GIVEN DATA:
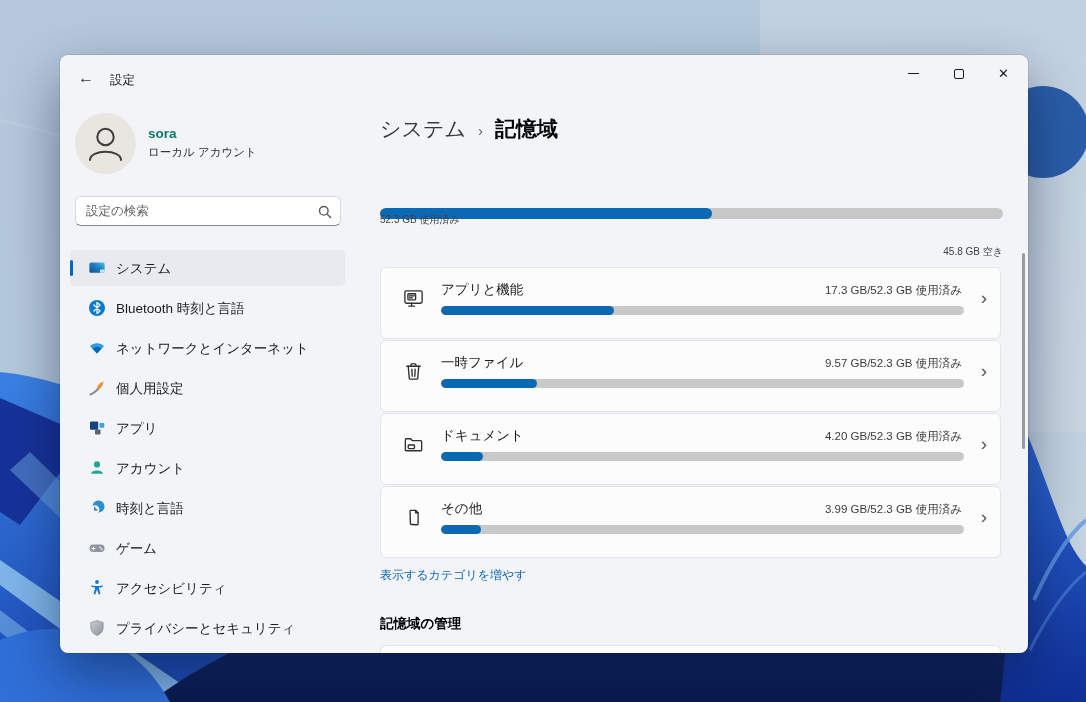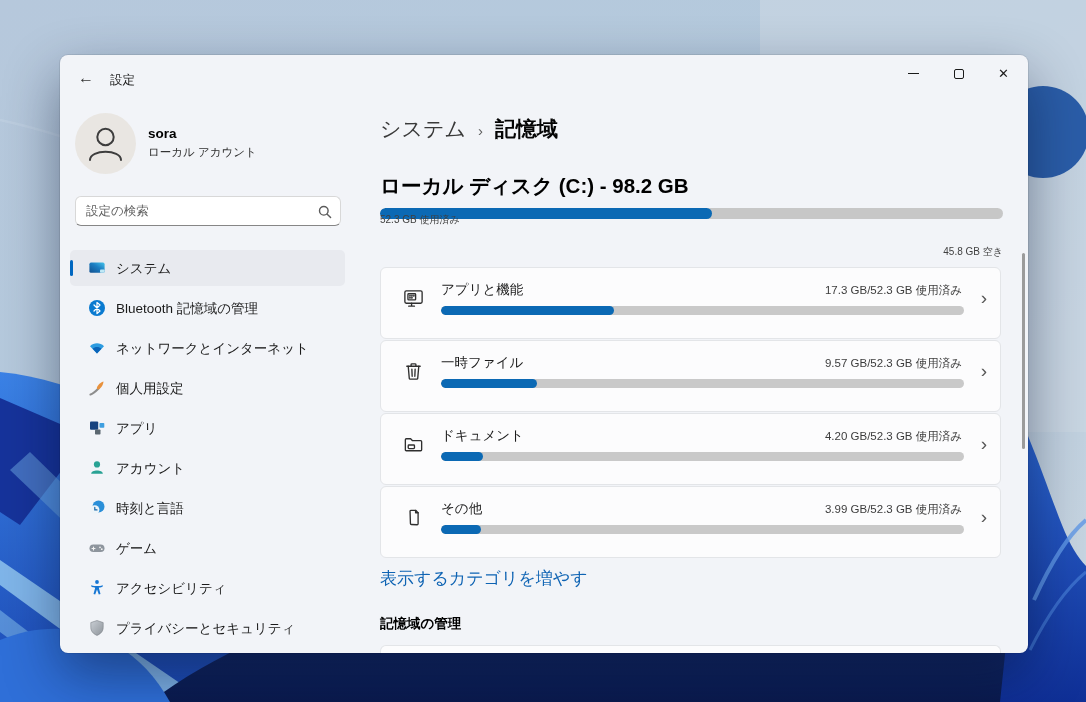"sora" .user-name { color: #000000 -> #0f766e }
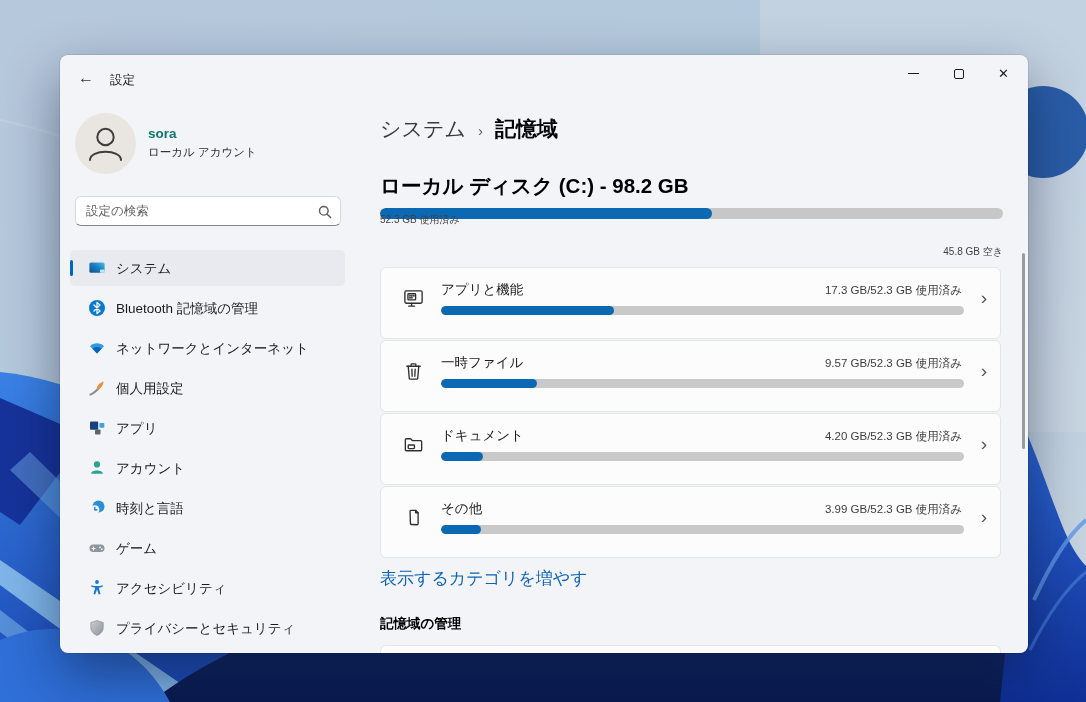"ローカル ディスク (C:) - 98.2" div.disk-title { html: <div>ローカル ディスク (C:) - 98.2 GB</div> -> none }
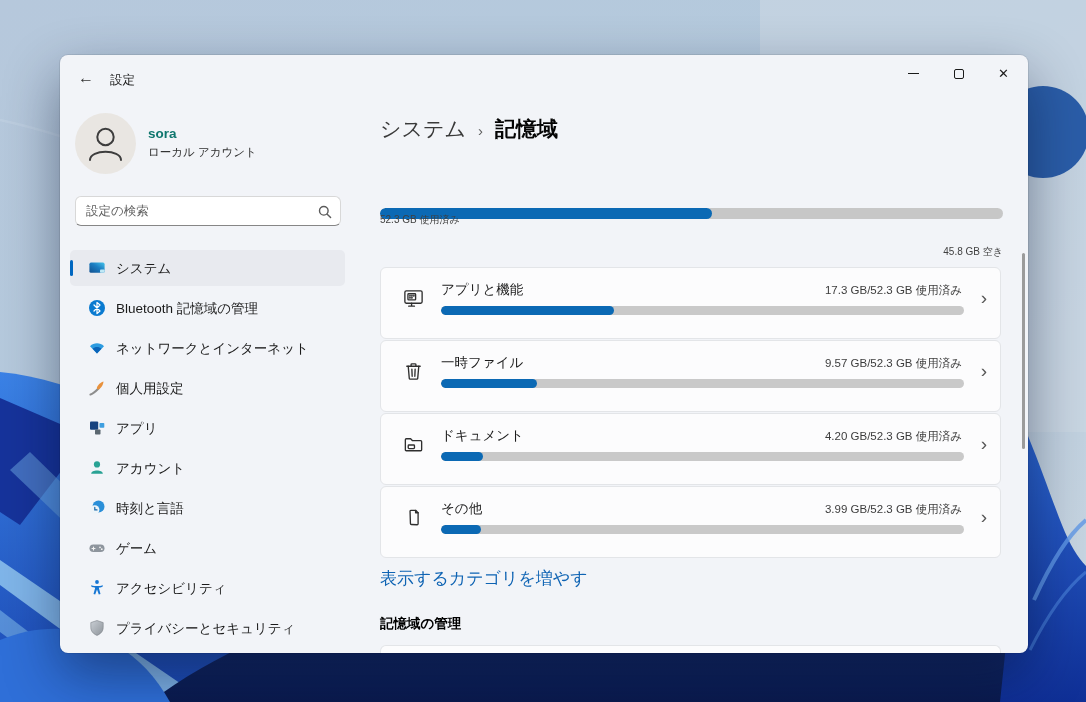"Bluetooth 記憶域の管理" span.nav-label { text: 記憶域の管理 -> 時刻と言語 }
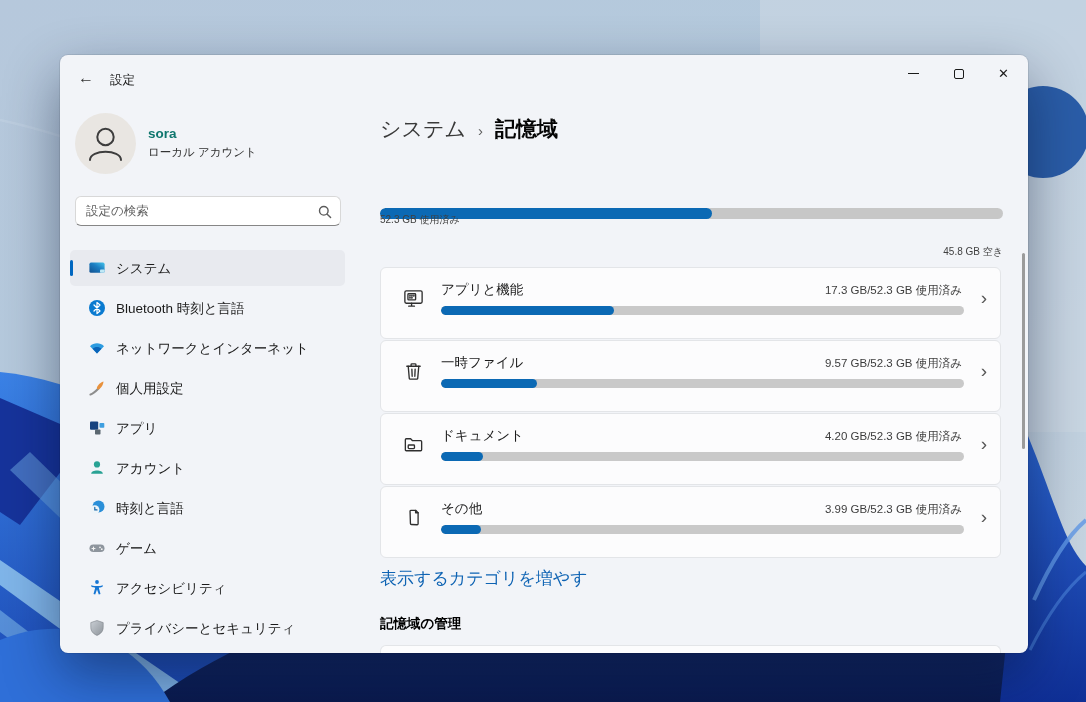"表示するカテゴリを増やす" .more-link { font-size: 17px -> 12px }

...

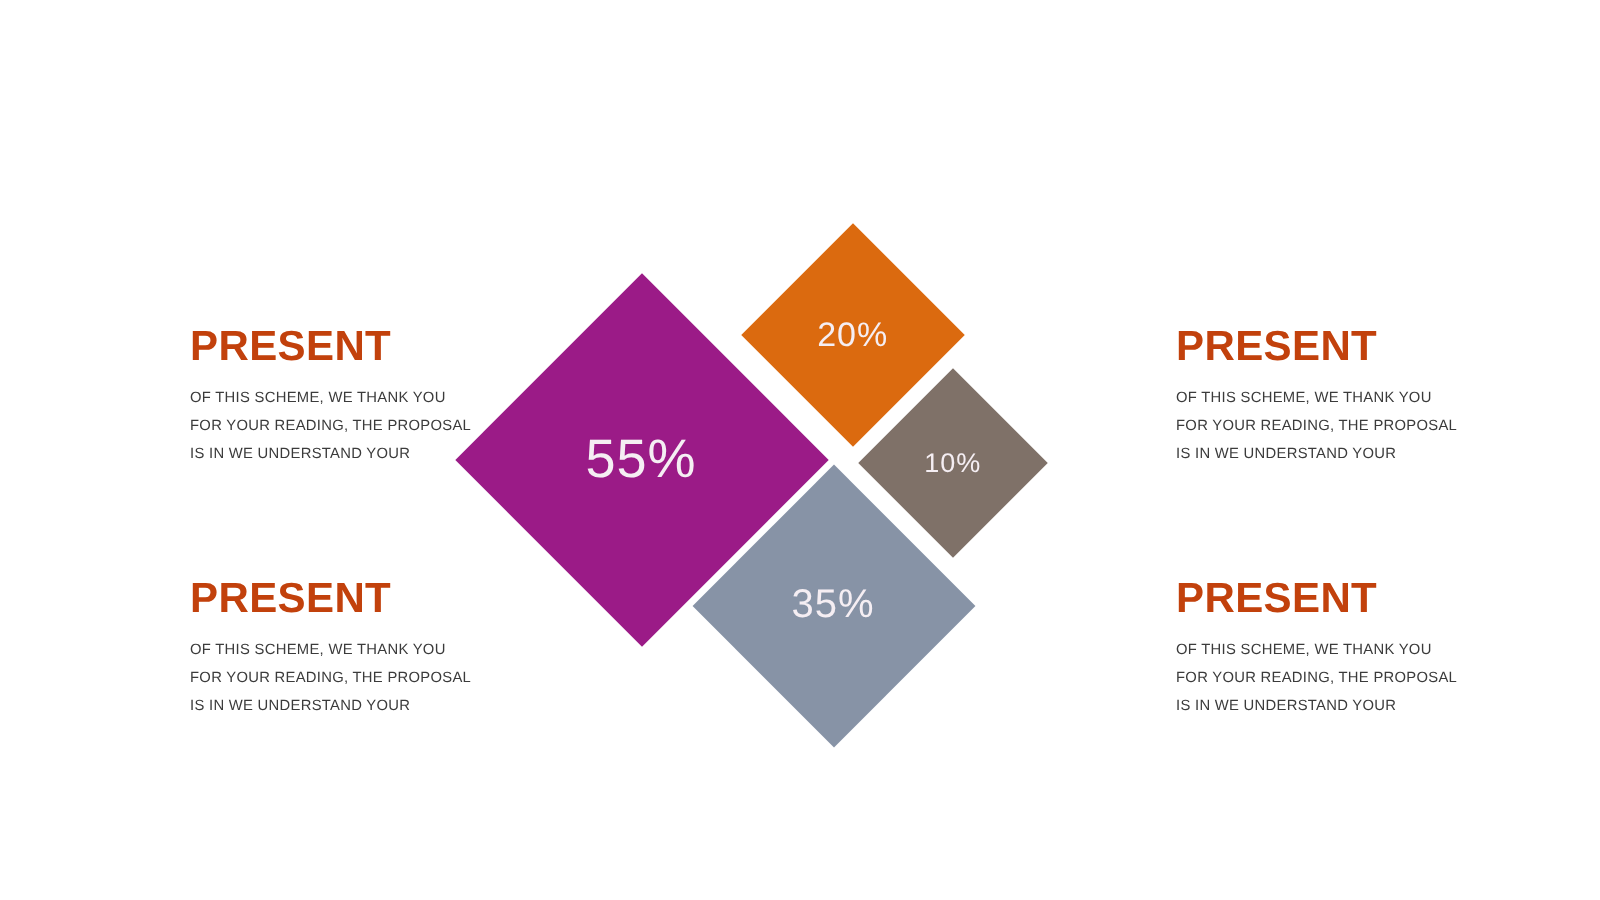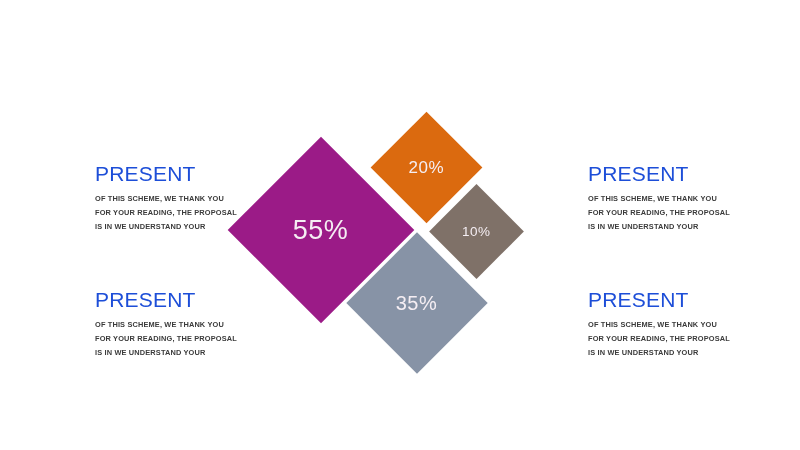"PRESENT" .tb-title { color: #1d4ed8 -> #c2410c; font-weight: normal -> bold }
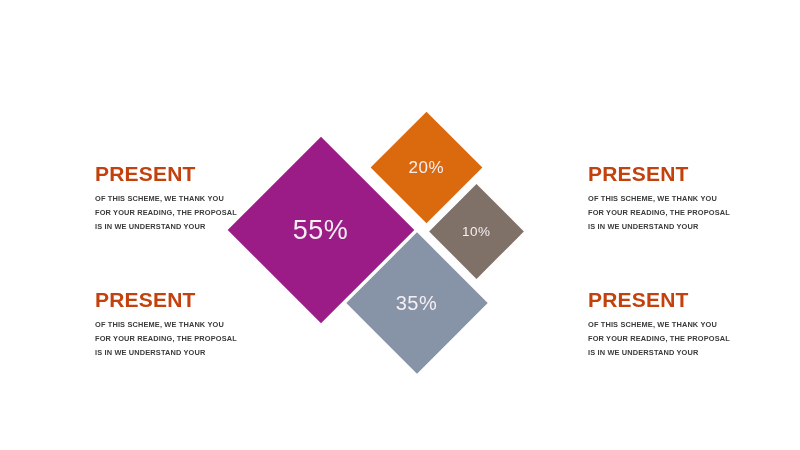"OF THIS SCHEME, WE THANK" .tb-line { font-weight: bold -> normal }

* * *

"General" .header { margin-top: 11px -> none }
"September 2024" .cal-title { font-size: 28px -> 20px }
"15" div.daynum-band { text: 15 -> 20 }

TASK INSTRUCTIONS:
In the listing above, find the line containing "text: 記憶域の管理 ->" and the line containing "font-size: 17px ->", then output those two lines and everything between them exactly as written, without the images.

RESPONSE BELOW:
"Bluetooth 記憶域の管理" span.nav-label { text: 記憶域の管理 -> 時刻と言語 }
"表示するカテゴリを増やす" .more-link { font-size: 17px -> 12px }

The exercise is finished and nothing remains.